Милав в задумчивости поскрёб подбородок. Чем больше говорила таинственная старуха, тем меньше он понимал. Если так пойдёт дальше, то она совершенно заморочит им головы! Кузнец шагнул к столу, намереваясь собрать свои вещи и поскорее покинуть этот дом. Старуха издала лёгкий смешок, после чего заговорила, медленно наступая на росомона:
- Синее небо пропело звонкую песнь, тёмные глубины печалью всколыхнули безбрежную гладь, в земле родилось слово и отправилось странствовать по всему свету. Три стихии указали на тебя, а ты собираешься уйти, так ничего и не узнав?
Старуха смотрела прямо в глаза Милава. Кузнецу стало не по себе.
- Послушайте! - скривился Милав. - Быть может, вы, действительно, очень хорошая сноуправительница, но как рассказчице невероятных откровений вам следовало бы немного потренироваться! Либо вы объясните нам, что здесь происходит, либо мы уходим.
- И вы не хотите узнать самую короткую дорогу в страну Рос?
Милав внимательно посмотрел на старуху, подумал немного и вдруг улыбнулся.

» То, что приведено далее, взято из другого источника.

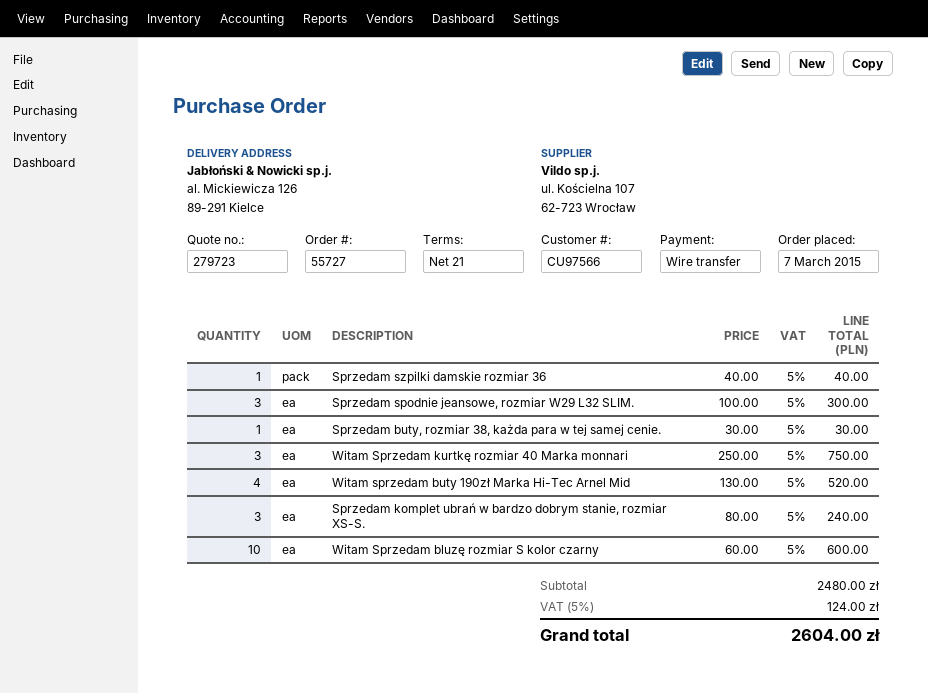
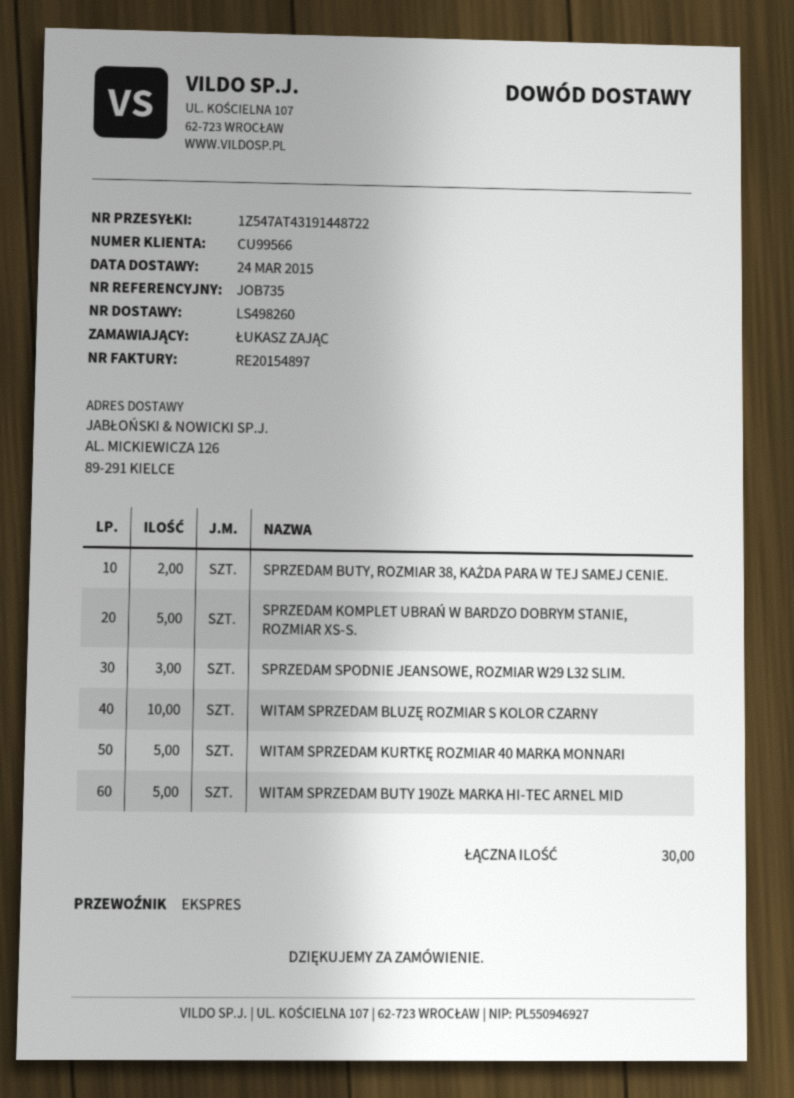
customer number: CU97566 -> CU99566
Sprzedam szpilki damskie rozmiar 36: 1 -> none
Sprzedam buty, rozmiar 38, każda para w tej samej cenie.: 1 -> 2
Witam Sprzedam kurtkę rozmiar 40 Marka monnari: 3 -> 5
Witam sprzedam buty 190zł Marka Hi-Tec Arnel Mid: 4 -> 5
Sprzedam komplet ubrań w bardzo dobrym stanie, rozmiar XS-S.: 3 -> 5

- Лооггос, хватит ломать комедию. Ведь это ты! Никто другой не может читать мои мысли!
Старуха взмахнула волосами, коротко хохотнула и жестом доверчивого ребёнка протянула свою руку кузнецу.
- Прикоснись!
- Для чего? - не понял Милав.
- Прикоснись, спрашивать будешь потом. Если захочешь...
Милав оглянулся на Калькониса, как бы спрашивая его мнения. Сэр Лионель указал глазами на свою шпагу, давая понять, что Милаву нечего опасаться. Кузнец коротко вздохнул, сделал широкий шаг навстречу старухе и осторожно сжал в своей огромной ладони её ссохшуюся длань. Секунду ничего не происходило, а потом...
ГЛАВА 3:
Потерянный Жезл
ЗА ВУАЛЬЮ ЧУЖОГО ВОСПРИЯТИЯ:
ЭЛИВАГАРА, сноуправительница Ка-Нехта.
"...Стены изменили свою плотность, пропустив в покои Невыразимого юное создание, чья красота могла сравниться лишь с абсолютной непознаваемостью Неизречённого. Тихо вошедшая девушка оказалась стройной, как стебель эльгайи, и прекрасной, как последнее прикосновение Аэмблы - дарительницы жизни.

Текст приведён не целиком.